Le bilan n’est guère plus positif du côté des frais de déplacement des agents et des élus. « Dans son rapport de janvier 2012, la chambre avait soulevé l’irrégularité de la délibération du 2 février 2009 qui détermine les taux de remboursement des frais de déplacement des agents et des élus, à la fois pour leurs missions et pour leurs formations. Le département a laissé perdurer cette situation irrégulière. Il a maintenu un forfait couvrant les frais de repas et d’hébergement de 200 euros par jour dans la limite de 21 jours de mission pour les élus et de 150 euros pour les agents.
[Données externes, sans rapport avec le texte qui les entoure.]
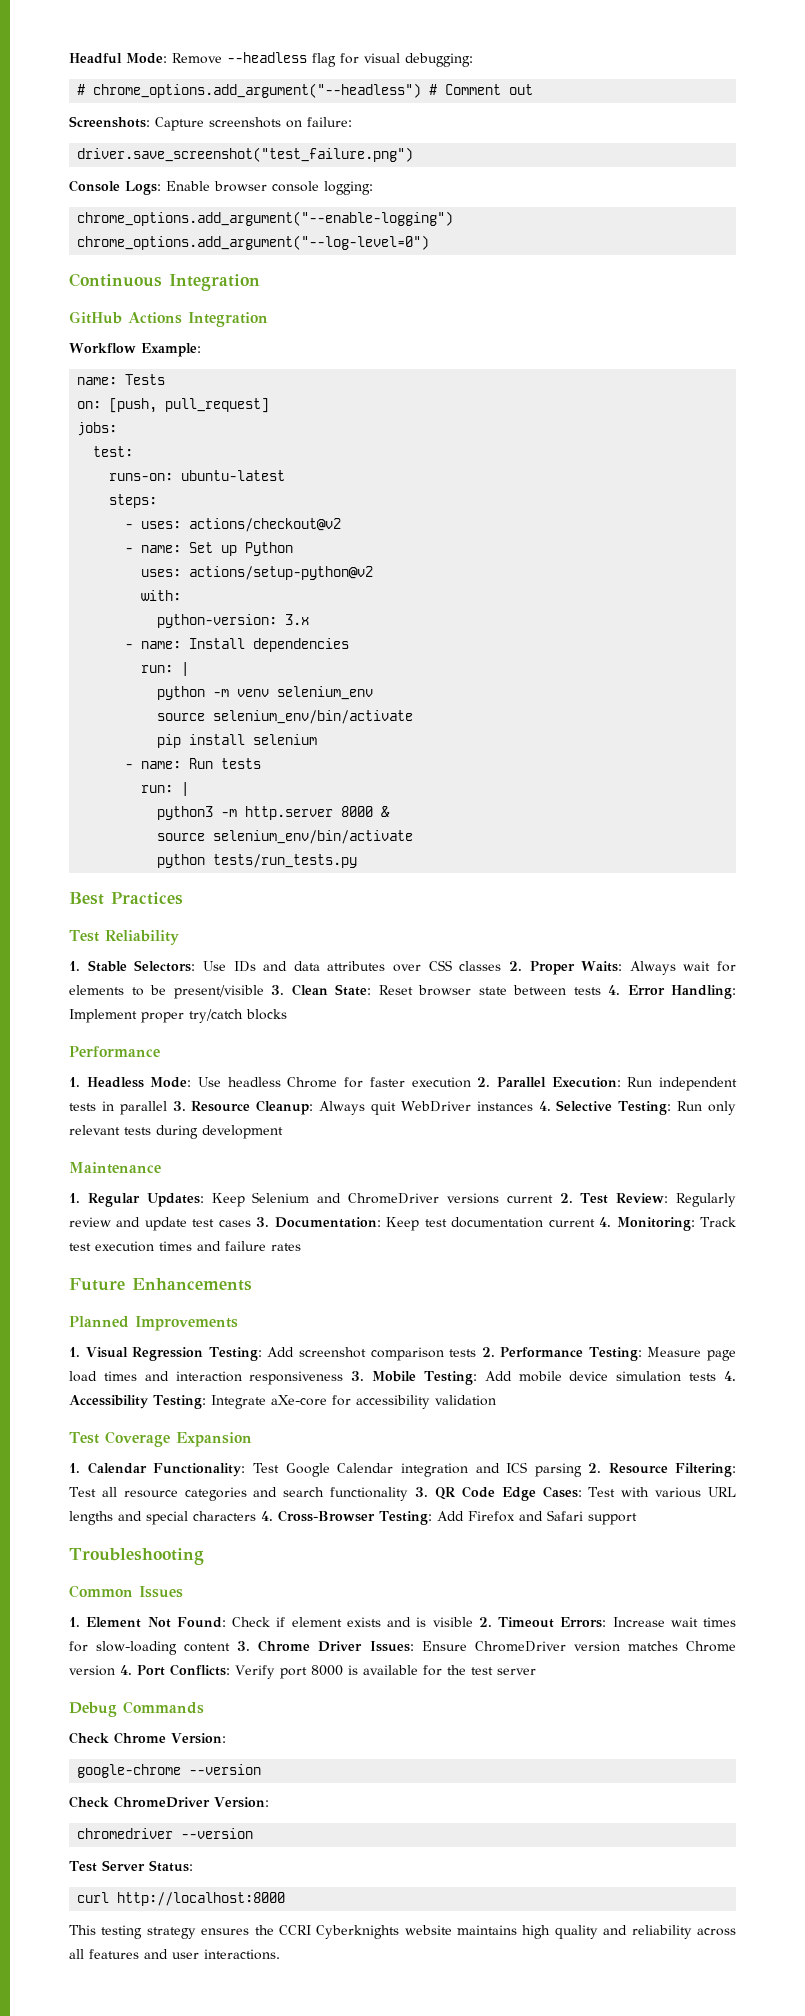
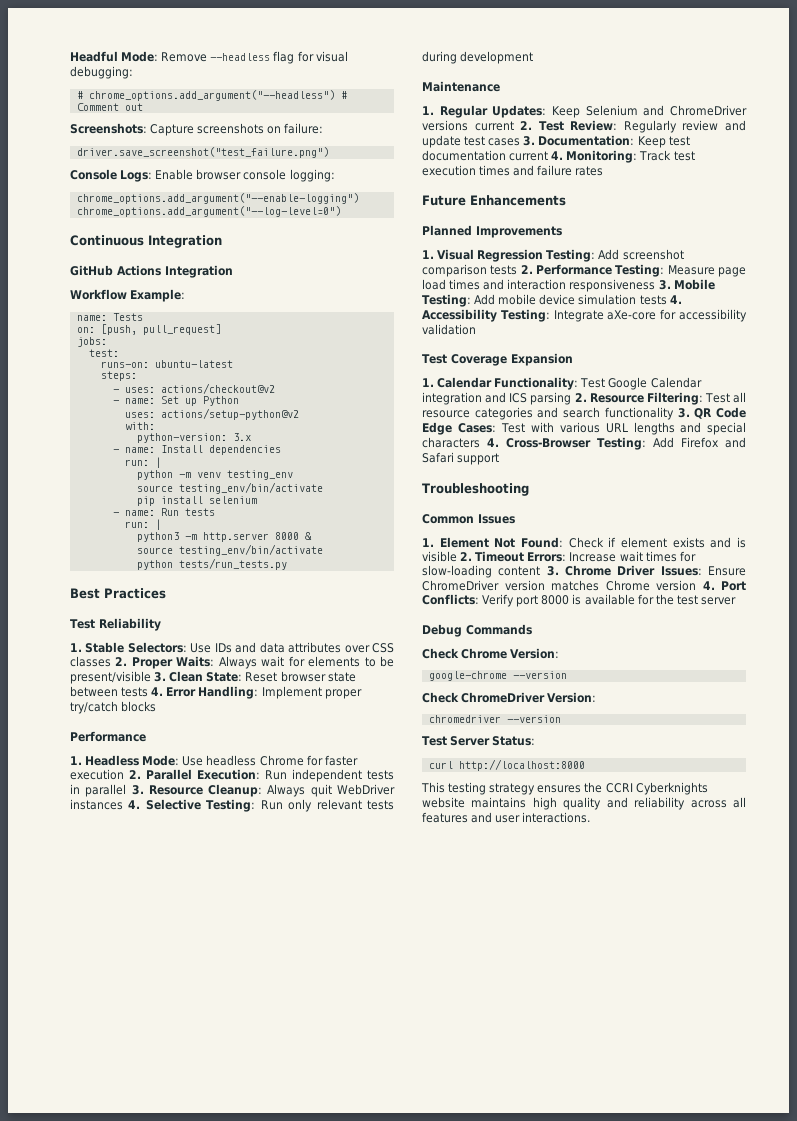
- python -m venv selenium_env
- source selenium_env/bin/activate
+ python -m venv testing_env
+ source testing_env/bin/activate
  python3 -m http.server 8000 &
- source selenium_env/bin/activate
+ source testing_env/bin/activate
Les montants retenus par le département entraînent des surcoûts (…) Le non-respect de la réglementation en matière de frais de mission et de déplacement coûte [200 000 euros] par an. »

« Plusieurs logements du département ont été ou sont occupés sans arrêté attributif », relève également la Cour des comptes. En avril 2017, le Département ne disposait toujours pas de plan de formation, regrette également l’institution, qui évoque une présentation imminente d’un tel dispositif.